Task: Among the entries below, find the lines holding "pageno" and copy them.

BEGIN

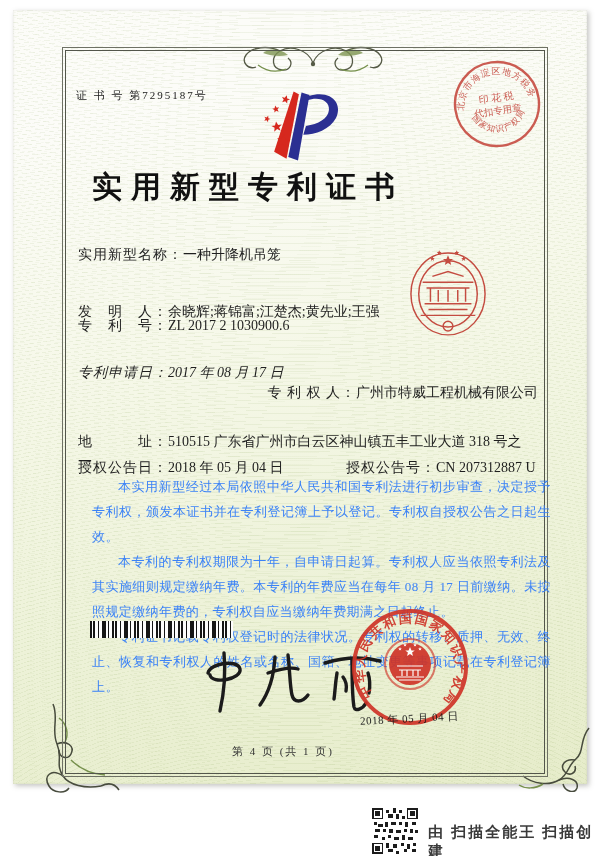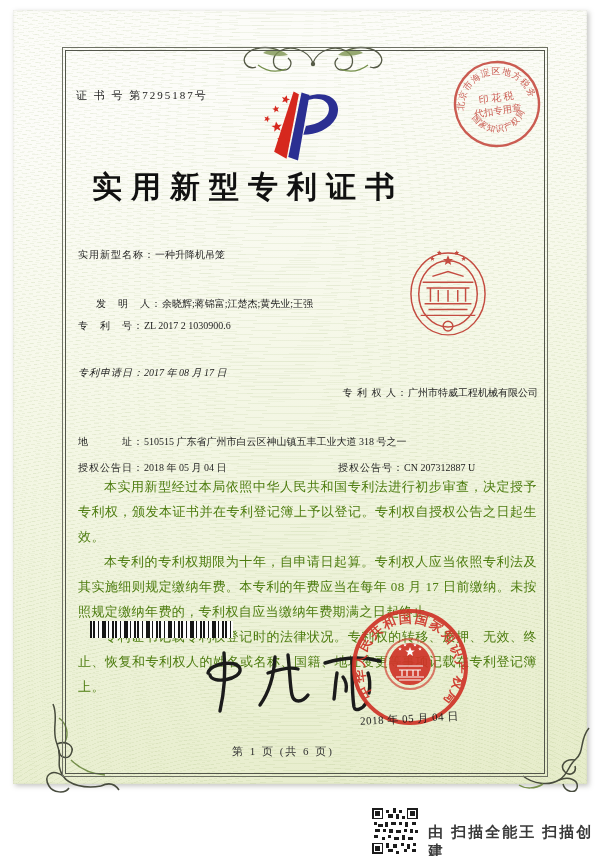--- a/index.html
+++ b/index.html
@@ -18,7 +18,7 @@
   .certno{position:absolute;left:76px;top:88px;font-size:11px;letter-spacing:2px;color:#222;}
   .title{position:absolute;left:0;top:167px;width:496px;text-align:center;
          font-size:30px;font-weight:bold;letter-spacing:9px;color:#111;}
-  .frow{position:absolute;left:78px;width:460px;font-size:10px;line-height:20px;color:#1f1f1f;}
+  .frow{position:absolute;left:78px;width:460px;font-size:14px;line-height:20px;color:#1f1f1f;}
   .frow .lab{letter-spacing:1px;}
   .f-name{top:245px;} .f-inv{top:294px;margin-left:18px;} .f-pno{top:316px;} .f-fil{top:363px;font-style:italic;}
   .f-pat{top:383px;text-align:right;} .f-addr{top:394px;width:452px;margin-top:38px;} 

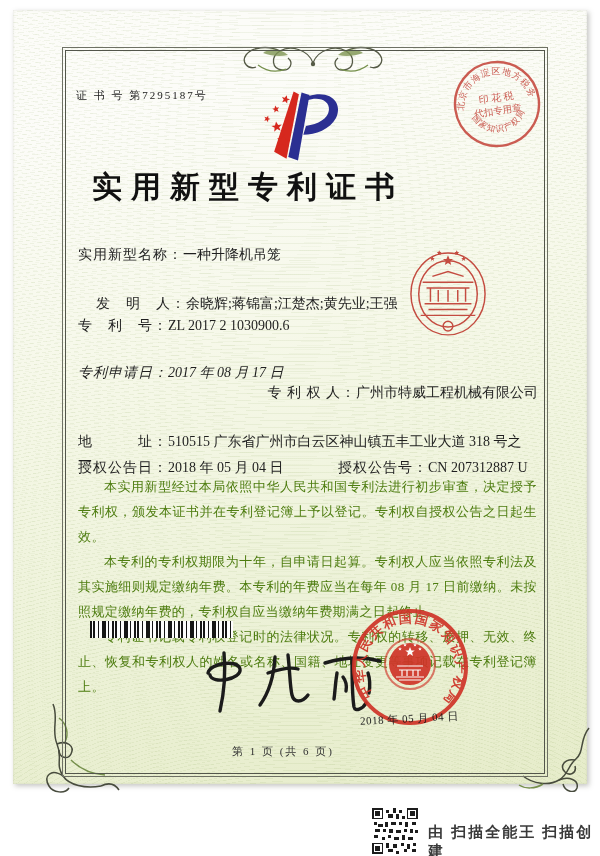--- a/index.html
+++ b/index.html
@@ -20,7 +20,7 @@
          font-size:30px;font-weight:bold;letter-spacing:9px;color:#111;}
   .frow{position:absolute;left:78px;width:460px;font-size:14px;line-height:20px;color:#1f1f1f;}
   .frow .lab{letter-spacing:1px;}
-  .f-name{top:245px;} .f-inv{top:294px;margin-left:18px;} .f-pno{top:316px;} .f-fil{top:363px;font-style:italic;}
+  .f-name{top:245px;} .f-inv{top:302px;} .f-pno{top:316px;} .f-fil{top:363px;font-style:italic;}
   .f-pat{top:383px;text-align:right;} .f-addr{top:394px;width:452px;margin-top:38px;} 
   .f-grant{top:458px;} .grant-right{position:absolute;left:260px;top:0;white-space:nowrap;}
   .f-grant{height:20px;}

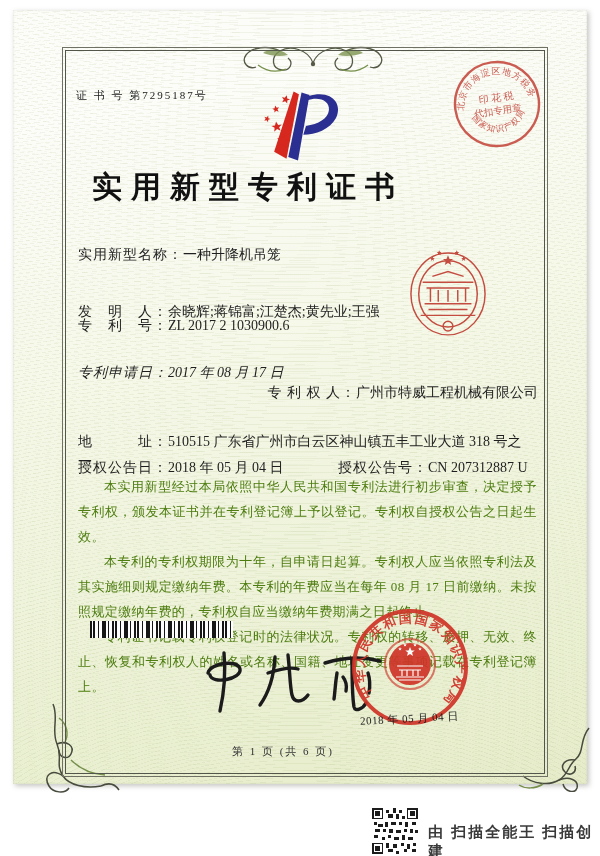--- a/index.html
+++ b/index.html
@@ -22,7 +22,7 @@
   .frow .lab{letter-spacing:1px;}
   .f-name{top:245px;} .f-inv{top:302px;} .f-pno{top:316px;} .f-fil{top:363px;font-style:italic;}
   .f-pat{top:383px;text-align:right;} .f-addr{top:394px;width:452px;margin-top:38px;} 
-  .f-grant{top:458px;} .grant-right{position:absolute;left:260px;top:0;white-space:nowrap;}
+  .f-grant{top:458px;} .grant-right{position:absolute;left:268px;top:0;white-space:nowrap;}
   .f-grant{height:20px;}
   .body-text{position:absolute;left:78px;top:474px;width:459px;font-size:13px;
              line-height:25px;letter-spacing:.4px;color:#4d7c0f;text-align:justify;}

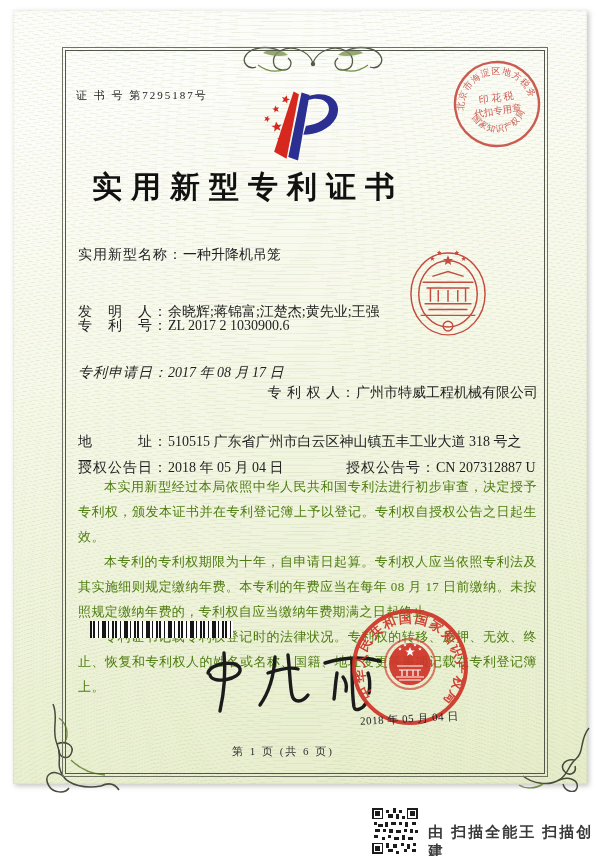--- a/index.html
+++ b/index.html
@@ -24,8 +24,8 @@
   .f-pat{top:383px;text-align:right;} .f-addr{top:394px;width:452px;margin-top:38px;} 
   .f-grant{top:458px;} .grant-right{position:absolute;left:268px;top:0;white-space:nowrap;}
   .f-grant{height:20px;}
-  .body-text{position:absolute;left:78px;top:474px;width:459px;font-size:13px;
-             line-height:25px;letter-spacing:.4px;color:#4d7c0f;text-align:justify;}
+  .body-text{position:absolute;left:92px;top:474px;width:459px;font-size:13px;
+             line-height:25px;letter-spacing:.4px;color:#3b82f6;text-align:justify;}
   .body-text p{margin:0;text-indent:2em;}
   .barcode{position:absolute;left:90px;top:621px;width:143px;height:17px;
            background:repeating-linear-gradient(90deg,#161616 0 2px,#fdfdfd 2px 3px,#161616 3px 5px,#fdfdfd 5px 8px,#161616 8px 9px,#fdfdfd 9px 12px,#161616 12px 16px,#fdfdfd 16px 18px,#161616 18px 19px,#fdfdfd 19px 22px);}

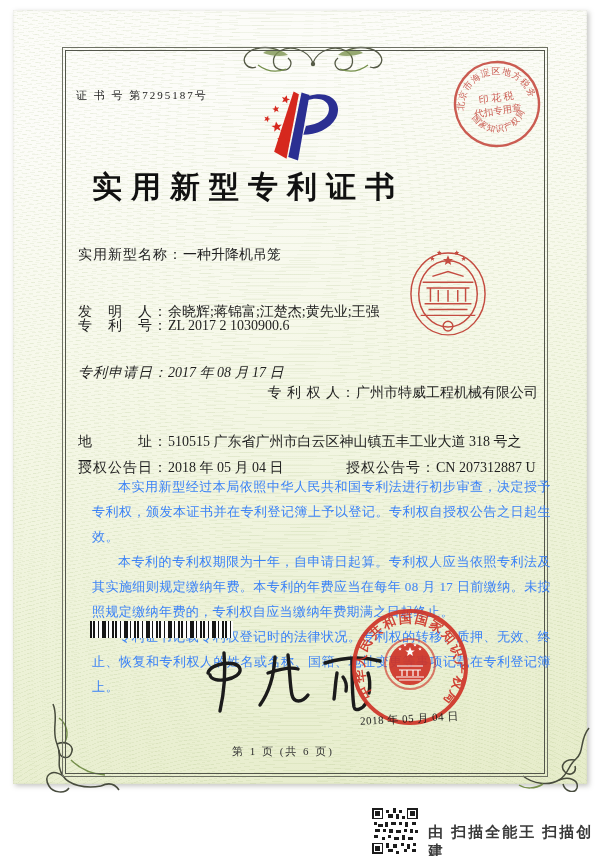--- a/index.html
+++ b/index.html
@@ -223,7 +223,7 @@
 
   <div class="seal-date">2018 年 05 月 04 日</div>
 
-  <div class="pageno">第 1 页 (共 6 页)</div>
+  <div class="pageno">第 4 页 (共 1 页)</div>
 
   <svg class="qr" width="46" height="46" viewBox="0 0 29 29" shape-rendering="crispEdges">
     <g fill="#1c1c1c">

END

Response:
-  <div class="pageno">第 1 页 (共 6 页)</div>
+  <div class="pageno">第 4 页 (共 1 页)</div>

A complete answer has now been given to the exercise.